Updates on Epic Games’ Antitrust Battle: Stayed in Australia, Date for Google, and an Uncertain Verdict Awaits

Epic Games, Inc. v. Apple Inc.
Filed August 13, 2020
United States District Court for the Northern District of California
Case No. 4:20-cv-05640
AND
Epic Games, Inc. v. Google LLC
Filed August 13, 2020
United States District Court for the Northern District of California
Case No. 3:20-cv-05671

The three week-long trial between Apple Inc. (“Apple”) and Epic Games, Inc. (“Epic”), in the United States District Court for the Northern District of California, has concluded with no clear victor as the judge left on Monday to deliberate. The dispute arose when Apple removed Fortnite from the Apple App Store (“The App Store”) and Google LLC (“Google”) removed it from the Google Play Store (“The Play Store”) when Epic tried to create its own currency to circumvent 30% commission fees developers are charged. The trial started May 3, 2021, and we previously covered the lawsuit here, and the subsequent issues with witnesses here.

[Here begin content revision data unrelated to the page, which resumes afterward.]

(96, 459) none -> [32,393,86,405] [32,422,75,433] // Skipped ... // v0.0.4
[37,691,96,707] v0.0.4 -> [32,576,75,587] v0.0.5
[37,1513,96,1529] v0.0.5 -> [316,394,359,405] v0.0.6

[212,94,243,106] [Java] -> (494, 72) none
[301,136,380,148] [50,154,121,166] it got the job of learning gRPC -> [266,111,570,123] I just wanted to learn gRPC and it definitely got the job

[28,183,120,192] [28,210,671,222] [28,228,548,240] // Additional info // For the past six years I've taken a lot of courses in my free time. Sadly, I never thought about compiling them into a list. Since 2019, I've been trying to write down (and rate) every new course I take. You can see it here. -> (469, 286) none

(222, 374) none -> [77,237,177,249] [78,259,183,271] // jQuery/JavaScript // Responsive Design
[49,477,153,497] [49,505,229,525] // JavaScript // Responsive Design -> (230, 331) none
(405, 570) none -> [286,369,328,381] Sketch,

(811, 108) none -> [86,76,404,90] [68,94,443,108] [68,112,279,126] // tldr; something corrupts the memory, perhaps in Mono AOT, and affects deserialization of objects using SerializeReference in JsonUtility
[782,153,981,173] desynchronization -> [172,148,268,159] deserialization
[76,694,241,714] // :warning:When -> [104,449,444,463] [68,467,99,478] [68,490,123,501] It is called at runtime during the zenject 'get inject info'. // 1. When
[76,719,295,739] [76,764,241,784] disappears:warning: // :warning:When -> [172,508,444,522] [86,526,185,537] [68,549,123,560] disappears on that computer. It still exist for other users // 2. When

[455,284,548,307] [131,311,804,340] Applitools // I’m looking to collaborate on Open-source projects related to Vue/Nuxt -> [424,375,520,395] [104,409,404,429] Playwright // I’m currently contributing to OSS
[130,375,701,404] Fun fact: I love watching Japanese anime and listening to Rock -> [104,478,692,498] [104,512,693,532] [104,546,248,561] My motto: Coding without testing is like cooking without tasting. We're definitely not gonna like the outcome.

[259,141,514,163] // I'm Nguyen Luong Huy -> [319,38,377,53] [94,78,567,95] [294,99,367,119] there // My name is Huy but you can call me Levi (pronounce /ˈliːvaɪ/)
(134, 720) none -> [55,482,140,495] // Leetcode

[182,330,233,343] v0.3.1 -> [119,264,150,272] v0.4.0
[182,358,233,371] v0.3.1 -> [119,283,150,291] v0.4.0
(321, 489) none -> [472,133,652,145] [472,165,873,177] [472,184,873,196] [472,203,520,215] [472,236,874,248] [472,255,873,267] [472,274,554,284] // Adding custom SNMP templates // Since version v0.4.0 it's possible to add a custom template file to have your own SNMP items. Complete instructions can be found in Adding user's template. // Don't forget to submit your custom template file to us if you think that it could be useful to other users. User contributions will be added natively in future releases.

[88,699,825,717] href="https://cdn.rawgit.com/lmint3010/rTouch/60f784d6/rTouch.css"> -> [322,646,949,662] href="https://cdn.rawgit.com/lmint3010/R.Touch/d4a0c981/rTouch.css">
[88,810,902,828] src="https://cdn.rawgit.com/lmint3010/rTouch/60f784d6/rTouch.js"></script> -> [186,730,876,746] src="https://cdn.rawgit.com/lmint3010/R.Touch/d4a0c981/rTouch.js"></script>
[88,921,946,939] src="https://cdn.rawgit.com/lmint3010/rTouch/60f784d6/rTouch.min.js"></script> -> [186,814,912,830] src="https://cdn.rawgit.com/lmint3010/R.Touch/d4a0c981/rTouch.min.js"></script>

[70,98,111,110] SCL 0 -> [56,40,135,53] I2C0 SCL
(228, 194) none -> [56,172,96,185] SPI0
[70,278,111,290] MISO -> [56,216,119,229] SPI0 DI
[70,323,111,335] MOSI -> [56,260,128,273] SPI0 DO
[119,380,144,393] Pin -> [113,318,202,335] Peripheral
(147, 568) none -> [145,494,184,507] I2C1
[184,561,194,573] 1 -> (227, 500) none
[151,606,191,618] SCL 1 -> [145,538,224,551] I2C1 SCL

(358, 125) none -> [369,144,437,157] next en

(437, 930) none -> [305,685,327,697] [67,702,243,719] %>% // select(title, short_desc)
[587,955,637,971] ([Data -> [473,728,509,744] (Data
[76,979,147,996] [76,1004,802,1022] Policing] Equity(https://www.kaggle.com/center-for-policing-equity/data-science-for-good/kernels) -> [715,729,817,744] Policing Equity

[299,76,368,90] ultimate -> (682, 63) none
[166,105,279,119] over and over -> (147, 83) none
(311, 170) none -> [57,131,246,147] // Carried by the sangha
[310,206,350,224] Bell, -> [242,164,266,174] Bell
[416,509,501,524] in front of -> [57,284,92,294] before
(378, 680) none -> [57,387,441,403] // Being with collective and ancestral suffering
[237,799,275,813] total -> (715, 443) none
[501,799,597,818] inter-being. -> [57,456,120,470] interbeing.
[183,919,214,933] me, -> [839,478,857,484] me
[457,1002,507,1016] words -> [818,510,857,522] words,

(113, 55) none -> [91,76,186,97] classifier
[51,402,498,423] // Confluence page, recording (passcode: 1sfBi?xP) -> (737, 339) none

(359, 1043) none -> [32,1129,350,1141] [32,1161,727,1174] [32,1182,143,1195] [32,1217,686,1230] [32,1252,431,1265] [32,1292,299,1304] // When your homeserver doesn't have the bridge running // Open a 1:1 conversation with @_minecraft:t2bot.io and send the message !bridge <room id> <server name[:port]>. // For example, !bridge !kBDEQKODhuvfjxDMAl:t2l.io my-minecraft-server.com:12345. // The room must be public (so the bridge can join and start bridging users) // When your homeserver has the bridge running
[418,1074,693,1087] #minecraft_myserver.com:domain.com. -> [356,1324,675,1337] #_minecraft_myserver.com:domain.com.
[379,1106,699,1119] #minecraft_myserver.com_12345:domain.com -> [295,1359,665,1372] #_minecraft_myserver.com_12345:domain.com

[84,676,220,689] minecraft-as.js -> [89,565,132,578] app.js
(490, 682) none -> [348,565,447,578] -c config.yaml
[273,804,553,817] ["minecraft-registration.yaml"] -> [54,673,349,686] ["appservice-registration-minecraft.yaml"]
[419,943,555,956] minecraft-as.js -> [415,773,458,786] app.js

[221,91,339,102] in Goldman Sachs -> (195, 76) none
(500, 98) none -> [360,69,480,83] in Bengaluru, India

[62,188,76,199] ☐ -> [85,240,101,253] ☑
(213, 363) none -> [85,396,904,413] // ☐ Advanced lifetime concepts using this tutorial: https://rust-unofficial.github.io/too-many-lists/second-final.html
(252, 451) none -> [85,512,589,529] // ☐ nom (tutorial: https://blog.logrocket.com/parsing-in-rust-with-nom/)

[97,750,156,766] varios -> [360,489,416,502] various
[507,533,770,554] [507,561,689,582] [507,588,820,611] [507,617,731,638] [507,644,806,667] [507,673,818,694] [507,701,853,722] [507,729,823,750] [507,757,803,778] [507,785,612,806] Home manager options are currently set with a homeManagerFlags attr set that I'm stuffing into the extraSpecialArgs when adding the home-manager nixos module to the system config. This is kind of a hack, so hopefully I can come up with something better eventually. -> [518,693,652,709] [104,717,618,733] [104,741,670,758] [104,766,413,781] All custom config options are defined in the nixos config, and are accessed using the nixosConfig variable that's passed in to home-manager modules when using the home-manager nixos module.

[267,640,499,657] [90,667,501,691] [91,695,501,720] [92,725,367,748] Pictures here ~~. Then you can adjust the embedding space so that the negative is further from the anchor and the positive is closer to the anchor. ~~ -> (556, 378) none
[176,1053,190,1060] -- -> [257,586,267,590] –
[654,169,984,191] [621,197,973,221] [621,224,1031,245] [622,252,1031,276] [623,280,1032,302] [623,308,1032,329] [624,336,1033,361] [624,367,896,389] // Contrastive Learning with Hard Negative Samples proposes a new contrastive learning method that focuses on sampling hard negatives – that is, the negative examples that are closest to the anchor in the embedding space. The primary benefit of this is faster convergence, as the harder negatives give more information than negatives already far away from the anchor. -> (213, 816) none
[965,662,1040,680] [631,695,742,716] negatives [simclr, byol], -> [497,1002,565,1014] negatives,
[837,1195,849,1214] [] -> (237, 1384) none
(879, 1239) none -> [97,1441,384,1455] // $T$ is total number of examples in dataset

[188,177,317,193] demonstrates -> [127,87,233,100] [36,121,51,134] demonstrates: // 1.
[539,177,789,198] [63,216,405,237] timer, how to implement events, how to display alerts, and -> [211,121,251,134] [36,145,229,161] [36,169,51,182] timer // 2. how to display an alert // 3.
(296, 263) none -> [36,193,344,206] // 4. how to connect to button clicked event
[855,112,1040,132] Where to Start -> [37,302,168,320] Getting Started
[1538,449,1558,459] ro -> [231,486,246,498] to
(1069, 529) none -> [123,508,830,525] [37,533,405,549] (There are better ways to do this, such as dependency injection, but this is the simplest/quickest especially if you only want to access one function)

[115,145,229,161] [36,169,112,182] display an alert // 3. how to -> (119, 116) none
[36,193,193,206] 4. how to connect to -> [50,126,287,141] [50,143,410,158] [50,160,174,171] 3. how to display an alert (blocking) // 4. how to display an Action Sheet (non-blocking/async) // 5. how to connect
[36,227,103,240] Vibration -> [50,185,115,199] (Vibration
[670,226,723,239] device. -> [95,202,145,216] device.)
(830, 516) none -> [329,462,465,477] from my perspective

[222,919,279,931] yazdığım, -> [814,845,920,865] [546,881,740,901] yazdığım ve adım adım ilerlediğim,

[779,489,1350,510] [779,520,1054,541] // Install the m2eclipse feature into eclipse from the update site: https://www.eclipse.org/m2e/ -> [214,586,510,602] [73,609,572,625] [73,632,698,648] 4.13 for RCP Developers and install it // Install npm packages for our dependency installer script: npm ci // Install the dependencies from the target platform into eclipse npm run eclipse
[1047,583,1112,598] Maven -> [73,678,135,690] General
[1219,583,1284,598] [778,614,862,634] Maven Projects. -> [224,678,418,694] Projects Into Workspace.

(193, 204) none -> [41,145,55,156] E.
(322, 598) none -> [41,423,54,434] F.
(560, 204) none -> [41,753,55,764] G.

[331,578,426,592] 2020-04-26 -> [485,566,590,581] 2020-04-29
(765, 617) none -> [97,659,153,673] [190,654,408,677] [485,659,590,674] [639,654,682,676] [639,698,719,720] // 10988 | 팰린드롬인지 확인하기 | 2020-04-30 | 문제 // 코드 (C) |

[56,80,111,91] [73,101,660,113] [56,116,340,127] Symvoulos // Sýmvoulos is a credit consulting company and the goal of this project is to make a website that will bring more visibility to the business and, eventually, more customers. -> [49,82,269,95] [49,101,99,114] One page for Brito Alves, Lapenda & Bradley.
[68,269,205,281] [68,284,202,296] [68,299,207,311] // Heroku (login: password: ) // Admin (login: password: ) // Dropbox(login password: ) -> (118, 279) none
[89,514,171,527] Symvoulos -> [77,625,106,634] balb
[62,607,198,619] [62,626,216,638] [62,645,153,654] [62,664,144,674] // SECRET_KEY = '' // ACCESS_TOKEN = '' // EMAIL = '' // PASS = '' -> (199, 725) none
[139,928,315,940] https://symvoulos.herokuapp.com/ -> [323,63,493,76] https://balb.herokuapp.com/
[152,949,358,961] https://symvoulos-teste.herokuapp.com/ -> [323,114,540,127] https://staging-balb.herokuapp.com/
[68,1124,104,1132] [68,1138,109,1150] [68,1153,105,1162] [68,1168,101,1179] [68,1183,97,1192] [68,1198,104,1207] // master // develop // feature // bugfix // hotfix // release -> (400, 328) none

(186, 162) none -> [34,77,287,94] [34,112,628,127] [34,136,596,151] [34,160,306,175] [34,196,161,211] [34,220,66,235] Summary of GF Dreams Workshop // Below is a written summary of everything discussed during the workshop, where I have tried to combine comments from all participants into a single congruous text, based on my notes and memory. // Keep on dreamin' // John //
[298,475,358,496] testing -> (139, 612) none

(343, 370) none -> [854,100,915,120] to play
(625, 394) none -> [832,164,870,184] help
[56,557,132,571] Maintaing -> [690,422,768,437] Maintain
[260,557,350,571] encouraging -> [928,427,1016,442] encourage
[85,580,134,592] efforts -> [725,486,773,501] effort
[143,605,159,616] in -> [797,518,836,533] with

Internationally, Epic further expanded the litigation against Apple and Google, suing their respective Australian counterparts. Apple requested a permanent stay of their Australian case, effectively ceasing the Australian litigation, because of how similar it was to the American lawsuit. Epic argued that the American suit would not cover Australian Consumer Law (“ACL”) violations. On April 9, 2021, Australian Justice Perram stayed the case for three months. He explained it would become permanently stayed unless Epic brings suit in the U.S. alleging contraventions to ACL, meaning basically that Epic must bring up the Australian law violations in a U.S. court.

In Epic’s suit against Google in the United States District Court for the Northern District of California, a hearing date has been set for Google’s motion to dismiss for July 22, 2021. Google argued to dismiss Epic’s lawsuit and likeminded app developer’s lawsuits on the basis that any remedy sought is outside of remedies available in antitrust law.

In the American Epic v. Apple lawsuit closing arguments, Apple’s counsel argued that Epic merely wanted to circumvent the 30% charge that Apple takes from each purchase on The App Store, which Apple further argued was the price of vetting applications and keeping the Apple ecosystem safe for users. Epic argued that Apple has a monopoly like control on its mobile users because they have effectively no choice in where they can download apps from. The judge was skeptical of both parties and focused heavily on how each party would define the relevant market and what remedies she could give Epic under antitrust law if she found against Apple. In response to these questions Epic argued simply that iOS users were the market and they were clearly monopolized by Apple because they had no other legitimate means of downloading apps other than The App Store. Apple argued that Epic’s argument approached the scope too narrowly and that consumers in the scope of gaming had plenty of options for downloading games, like Steam, giving The App Store ample competition. Because of the judge’s seemingly equal suspicion of both parties, it is hard to tell who will win.

The judge is expected to deliberate on this for some time, we will provide updates on the verdict and any future developments.